◆ **Edit tracking data**

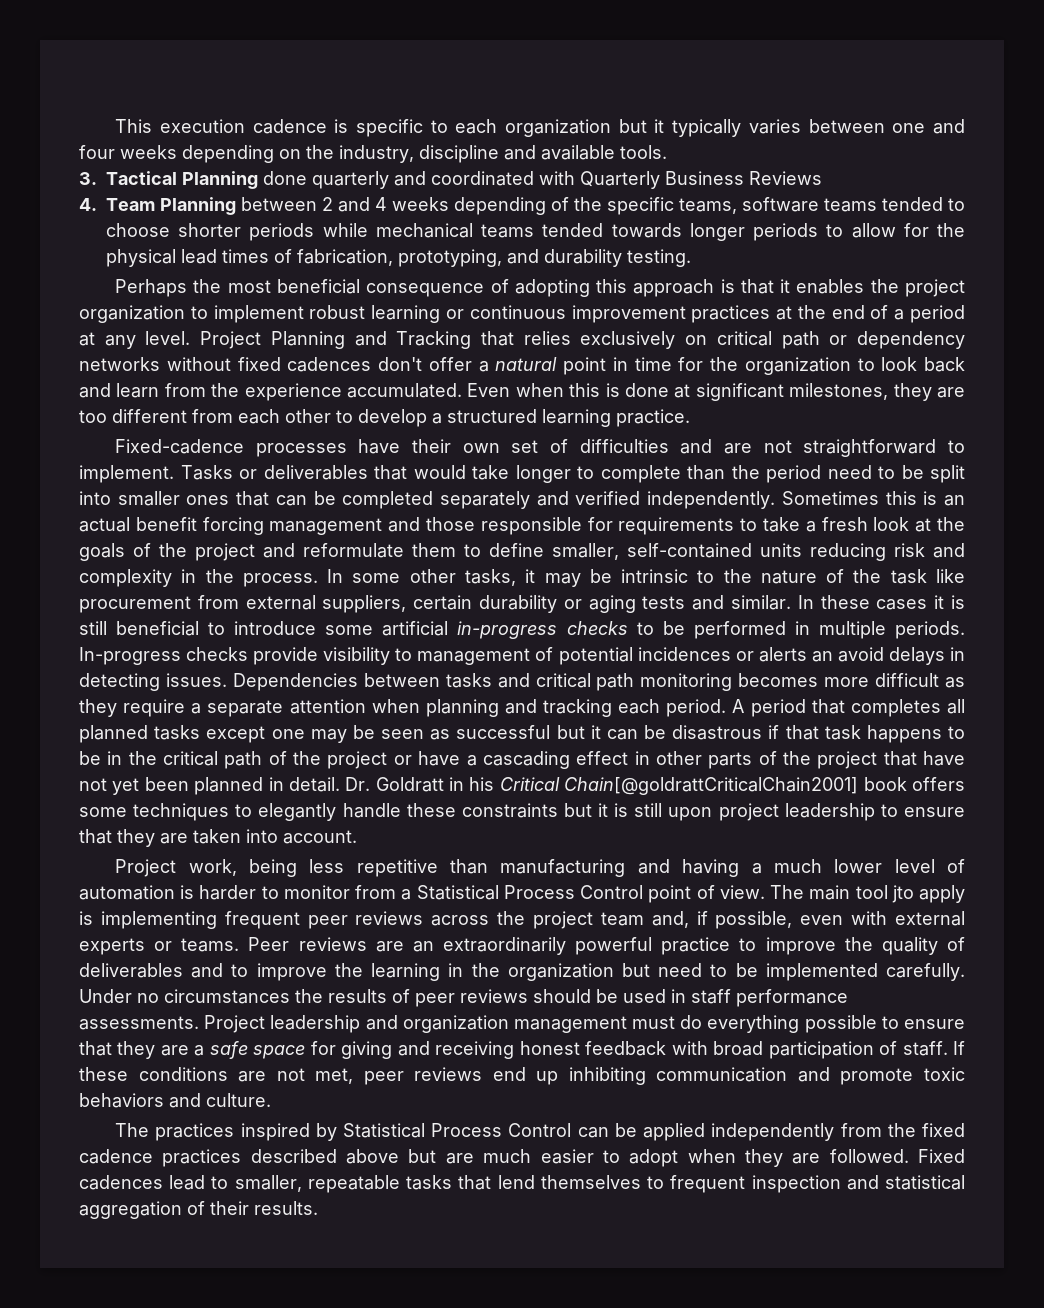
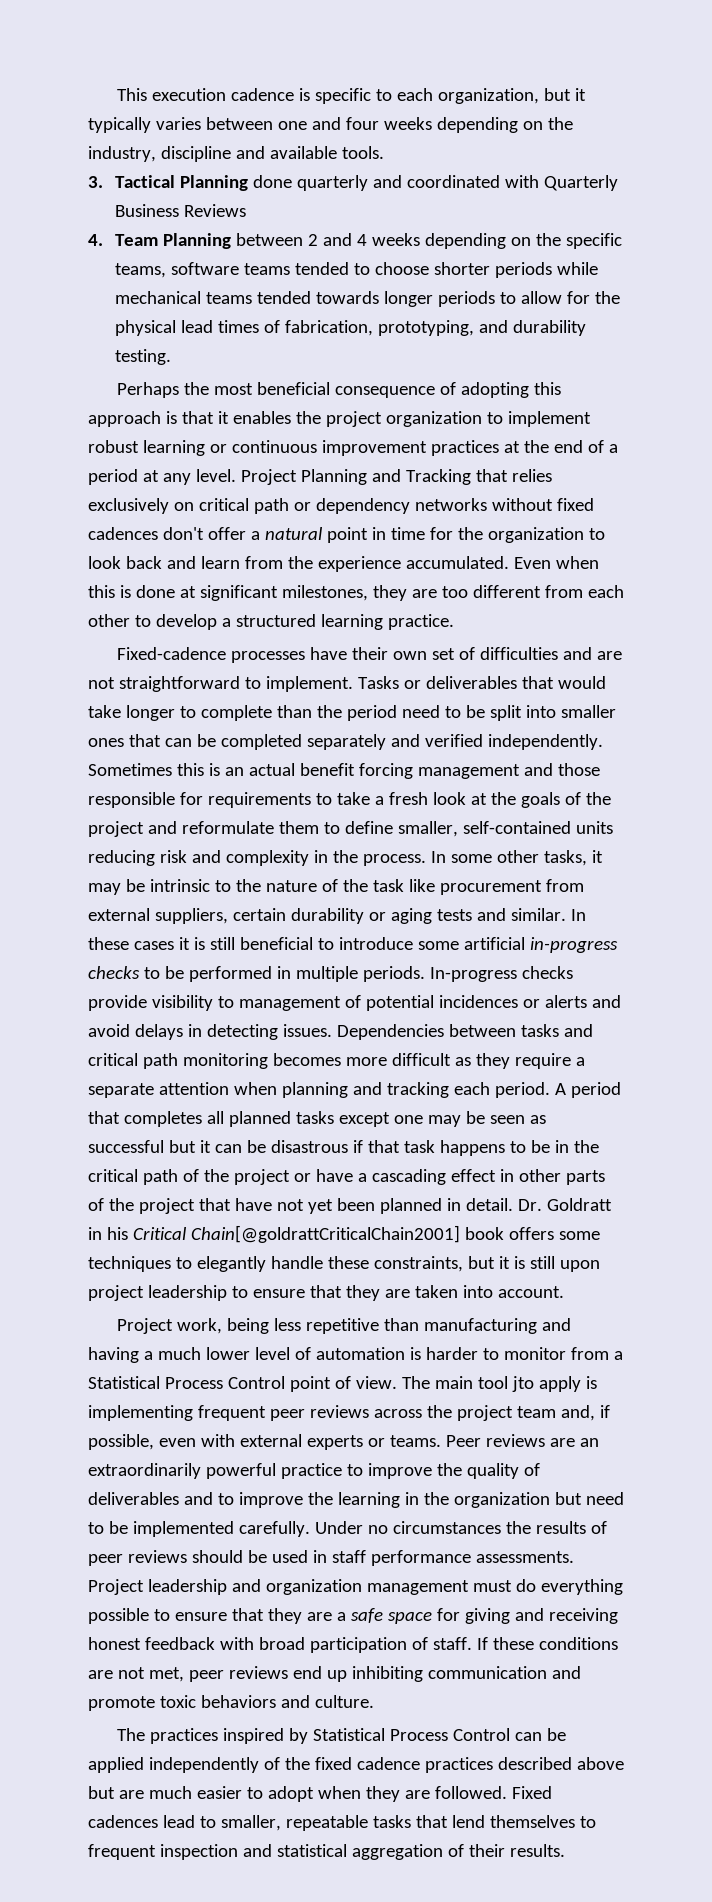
- This execution cadence is specific to each organization but it typically varies between one and four weeks depending on the industry, discipline and available tools.
+ This execution cadence is specific to each organization, but it typically varies between one and four weeks depending on the industry, discipline and available tools.
- 4. Team Planning between 2 and 4 weeks depending of the specific teams, software teams tended to choose shorter periods while mechanical teams tended towards longer periods to allow for the physical lead times of fabrication, prototyping, and durability testing.
+ 4. Team Planning between 2 and 4 weeks depending on the specific teams, software teams tended to choose shorter periods while mechanical teams tended towards longer periods to allow for the physical lead times of fabrication, prototyping, and durability testing.
- In-progress checks provide visibility to management of potential incidences or alerts an avoid delays in detecting issues.
+ In-progress checks provide visibility to management of potential incidences or alerts and avoid delays in detecting issues.
- Dr. Goldratt in his Critical Chain[@goldrattCriticalChain2001] book offers some techniques to elegantly handle these constraints but it is still upon project leadership to ensure that they are taken into account.
+ Dr. Goldratt in his Critical Chain[@goldrattCriticalChain2001] book offers some techniques to elegantly handle these constraints, but it is still upon project leadership to ensure that they are taken into account.
- The practices inspired by Statistical Process Control can be applied independently from the fixed cadence practices described above but are much easier to adopt when they are followed.
+ The practices inspired by Statistical Process Control can be applied independently of the fixed cadence practices described above but are much easier to adopt when they are followed.

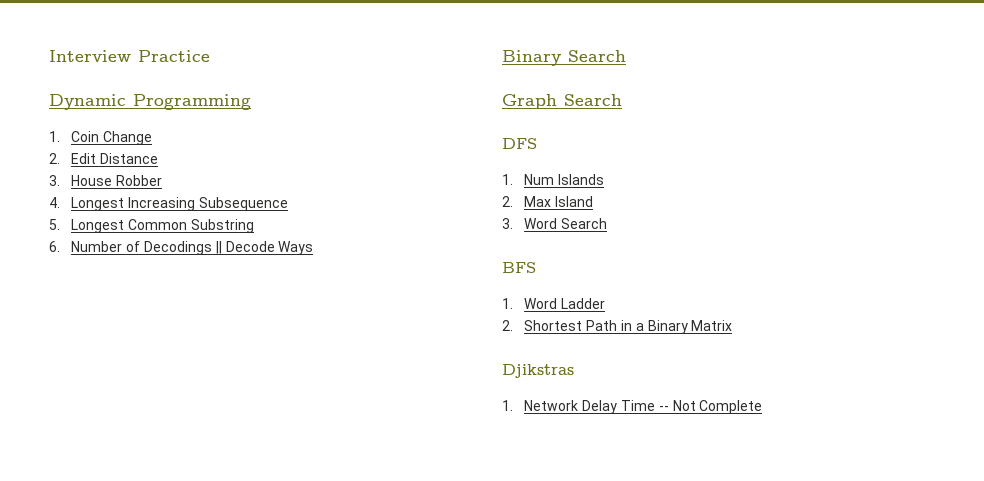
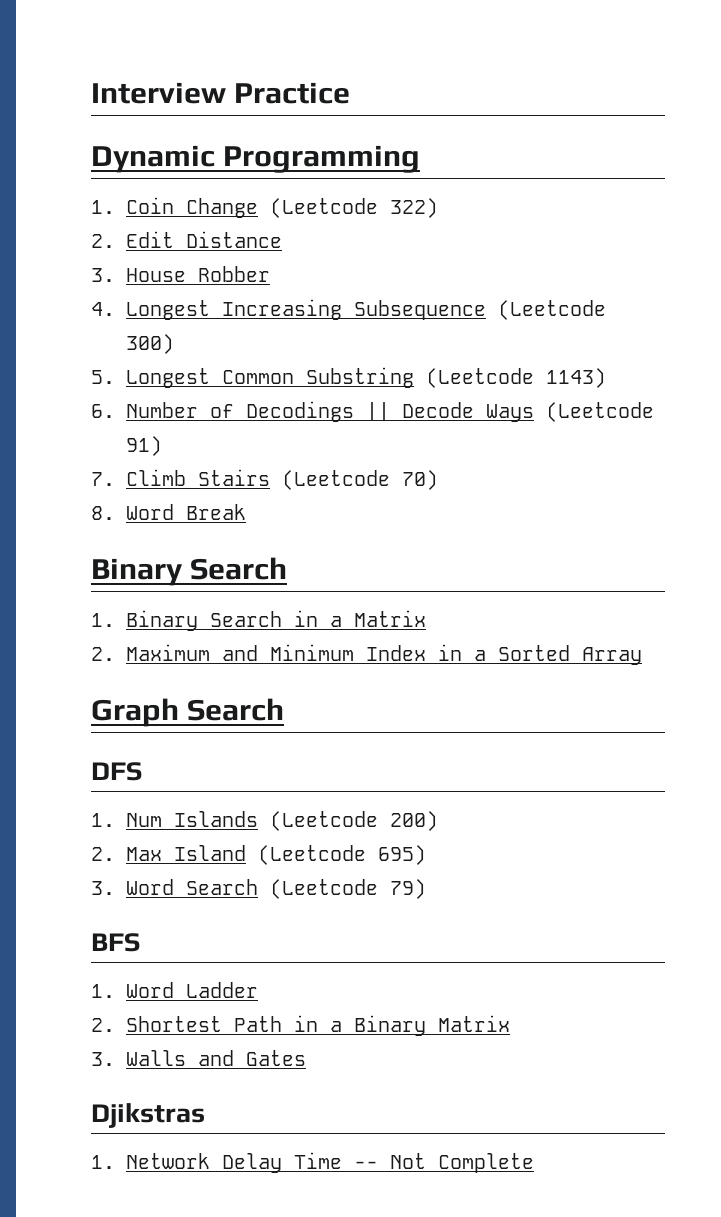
- 1. Coin Change
+ 1. Coin Change (Leetcode 322)
- 4. Longest Increasing Subsequence
+ 4. Longest Increasing Subsequence (Leetcode 300)
- 5. Longest Common Substring
+ 5. Longest Common Substring (Leetcode 1143)
- 6. Number of Decodings || Decode Ways
+ 6. Number of Decodings || Decode Ways (Leetcode 91)
+ 7. Climb Stairs (Leetcode 70)
+ 8. Word Break
  Binary Search
+ 1. Binary Search in a Matrix
+ 2. Maximum and Minimum Index in a Sorted Array
- 1. Num Islands
+ 1. Num Islands (Leetcode 200)
- 2. Max Island
+ 2. Max Island (Leetcode 695)
- 3. Word Search
+ 3. Word Search (Leetcode 79)
+ 3. Walls and Gates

◆ **About this task**
Pictures are to be left out, and the lines from the beginning of the records through the line with "- 4. Team Planning" are to be printed exactly, with nothing added.

◆ **Exercise answer**
- This execution cadence is specific to each organization but it typically varies between one and four weeks depending on the industry, discipline and available tools.
+ This execution cadence is specific to each organization, but it typically varies between one and four weeks depending on the industry, discipline and available tools.
- 4. Team Planning between 2 and 4 weeks depending of the specific teams, software teams tended to choose shorter periods while mechanical teams tended towards longer periods to allow for the physical lead times of fabrication, prototyping, and durability testing.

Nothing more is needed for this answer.